Robert F. Setlik, Masayuki Shibata, Ramaswamy H. Sarma, Mukti H. Sarma, A. Latif Kazim, Rick L. Omstein, Thomas B. Tomasi, Robert Rein

Research output: Contribution to journalArticlepeer-review

12 Scopus citations

Abstract

Here we describe a possible model of the cleavage mechanism in the hammerhead ribozyme. In this model, the 2’ hydroxyl of Cl7 is moved into an appropriate orientation for an in-line attack on the Gl.l phosphate through a change in its sugar pucker from C3’ endo to C2’ endo. This conformational change in the active site is caused by a change in the uridine turn placing the N2 and N3 atoms of G5 of the conserved core in hydrogen bonding geometry with the N3 and N2 atoms on the conserved G16.2 residue. The observed conformational change in the uridine turn suggests an explanation for the conservation of G5. In the crystal structure of H.M. Pley et al., Nature 372, 68-74 (1994), G5 is situated 5.3Å away from G16.2. However, the uridine turn is sufficiently flexible to allow this conformational change with relatively modest changes in the backbone torsion angles (average change of 14.2°).
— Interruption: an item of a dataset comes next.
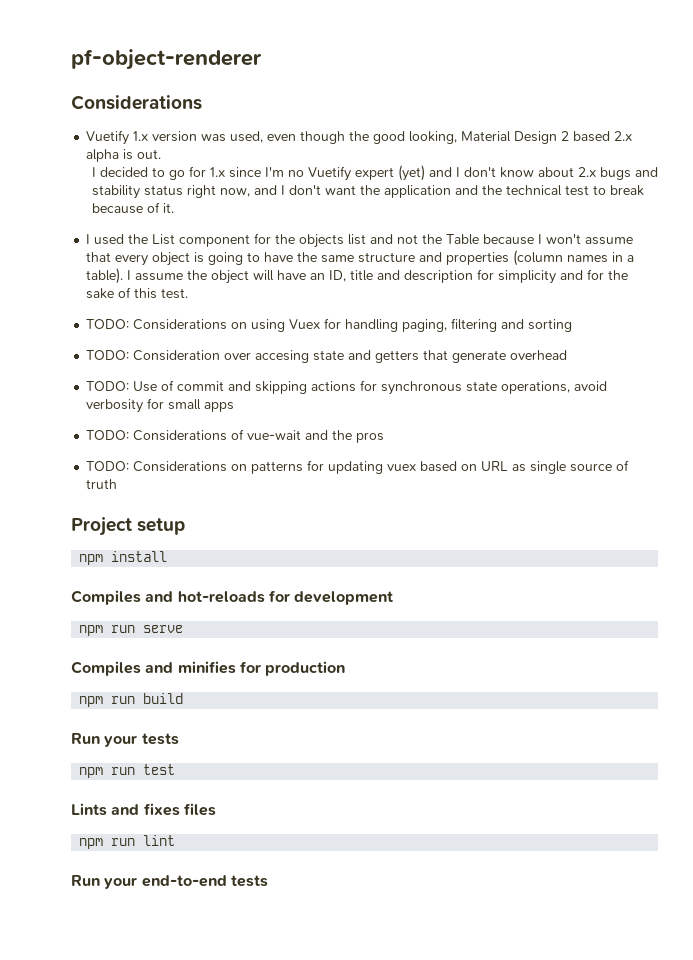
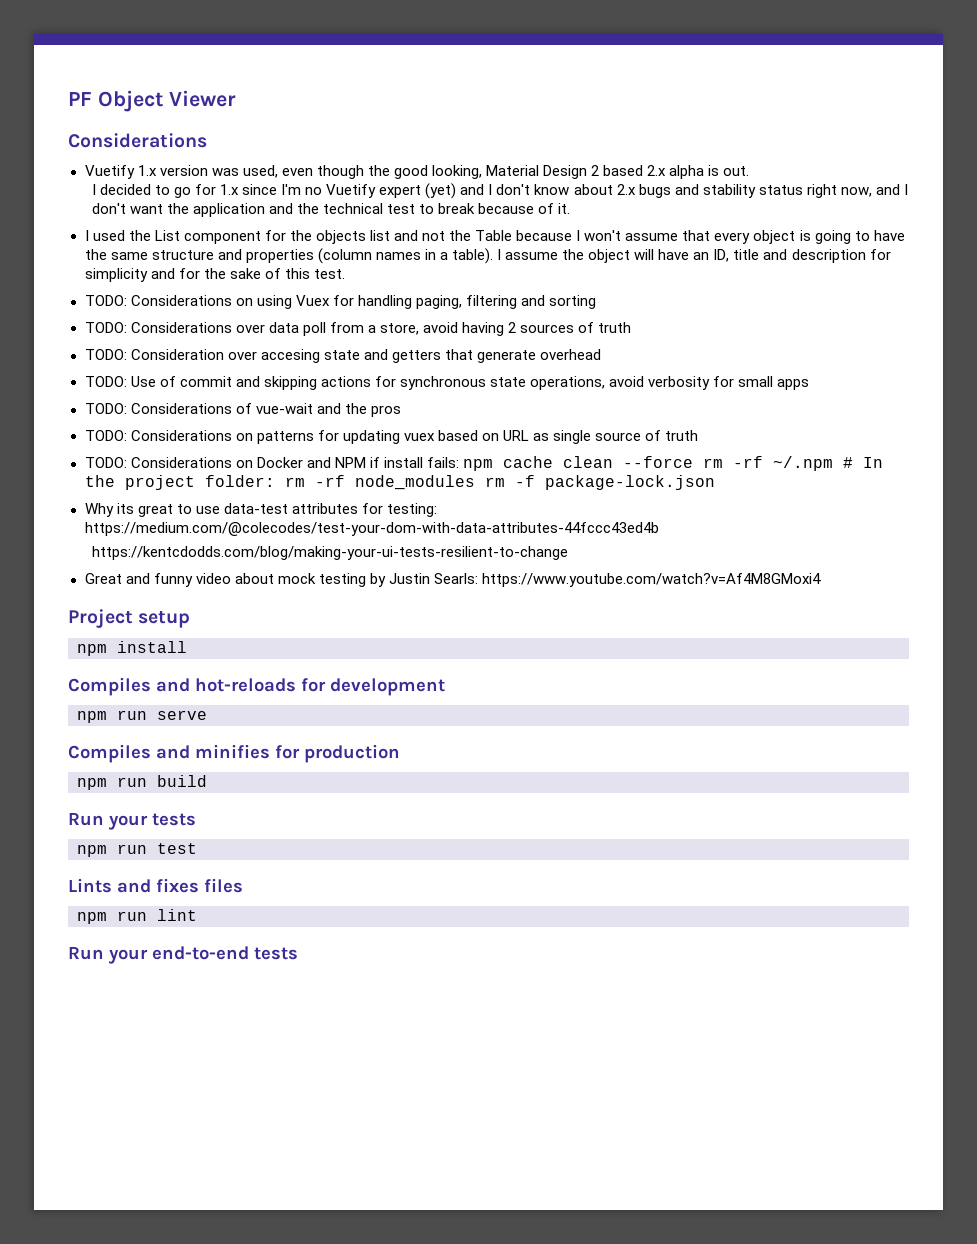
[71,49,262,70] pf-object-renderer -> [68,90,236,112] PF Object Viewer
(573, 325) none -> [84,322,632,336] // TODO: Considerations over data poll from a store, avoid having 2 sources of truth
(118, 484) none -> [84,456,883,471] [84,475,715,490] [84,503,437,517] [84,522,659,536] [91,546,568,560] [84,573,821,587] // TODO: Considerations on Docker and NPM if install fails: npm cache clean --force rm -rf ~/.npm # In the project folder: rm -rf node_modules rm -f package-lock.json // Why its great to use data-test attributes for testing: https://medium.com/@colecodes/test-your-dom-with-data-attributes-44fccc43ed4b // https://kentcdodds.com/blog/making-your-ui-tests-resilient-to-change // Great and funny video about mock testing by Justin Searls: https://www.youtube.com/watch?v=Af4M8GMoxi4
Two magnesium ions were modeled into the active site with positions analogous to those described in the functionally similar Klenow fragment 3’-5’ exonuclease (L.S. Beese and T.A. Steitz, EMBO J. 10, 25-33 (1991)), the Group I intron (T.A. Steitz and J.A. Steitz, P.N.A.S. U.S.A. 90, 6498-6502 (1993); R.F. Setlik et al., J. Biomol. Str. Dyn. 10, 945-972 (1993)) and other phosphotransferases. Comparison of this model with one in which the uridine turn conformation was not changed showed that although the changes in the C17 sugar pucker could be modeled, insufficient space existed for the magnesium ions in the active site.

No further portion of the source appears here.